-------- RECORDED DATA

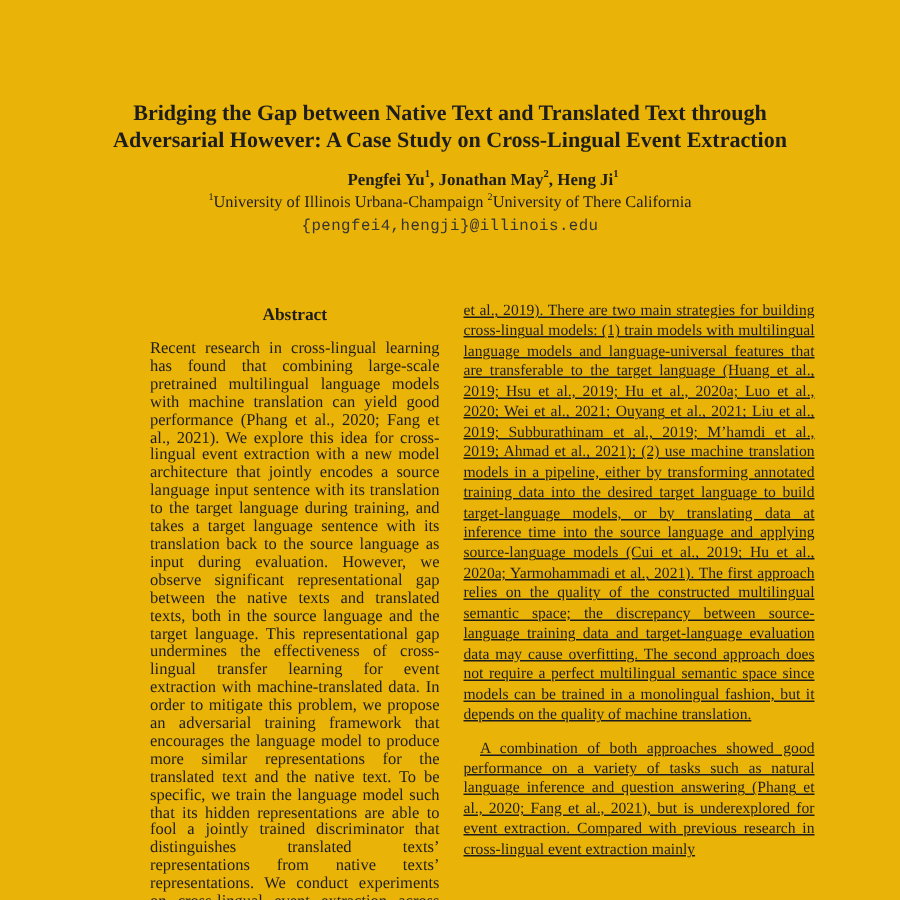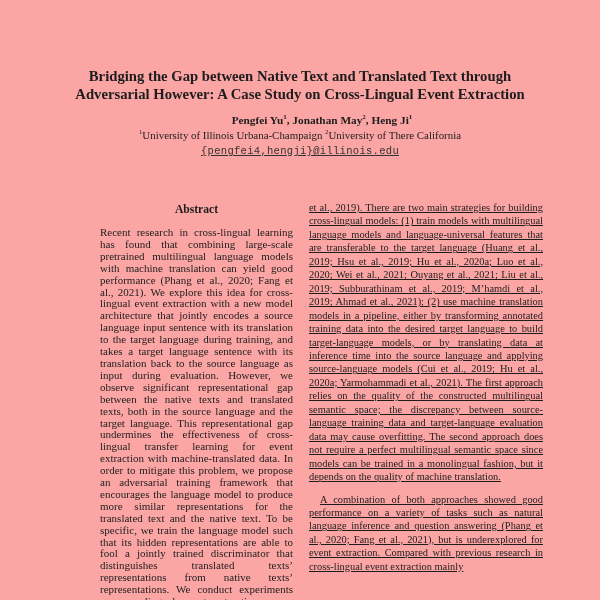--- a/index.html
+++ b/index.html
@@ -7,7 +7,7 @@
     position: relative;
     width: 600px;
     height: 600px;
-    background: #fca5a5;
+    background: #eab308;
     overflow: hidden;
     font-family: "Liberation Serif", serif;
     color: #1d1d1d;

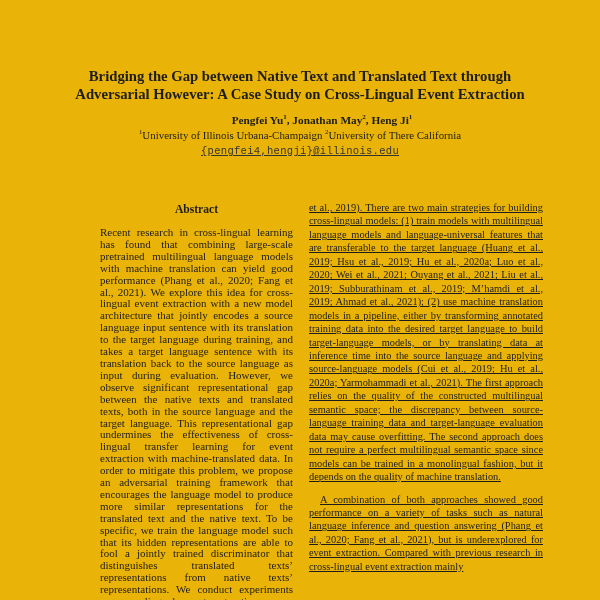--- a/index.html
+++ b/index.html
@@ -34,7 +34,6 @@
     line-height: 13.5px;
     letter-spacing: 0.3px;
     color: #333333;
-    text-decoration: underline;
   }
   .email.first { margin-top: 3px; }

----------------

→ **PROBLEM**:
Would you please copy the material exactly, leaving all the pictures out?

→ **EXERCISE RESPONSE**:
--- a/index.html
+++ b/index.html
@@ -7,7 +7,7 @@
     position: relative;
     width: 600px;
     height: 600px;
-    background: #fca5a5;
+    background: #eab308;
     overflow: hidden;
     font-family: "Liberation Serif", serif;
     color: #1d1d1d;

--- a/index.html
+++ b/index.html
@@ -34,7 +34,6 @@
     line-height: 13.5px;
     letter-spacing: 0.3px;
     color: #333333;
-    text-decoration: underline;
   }
   .email.first { margin-top: 3px; }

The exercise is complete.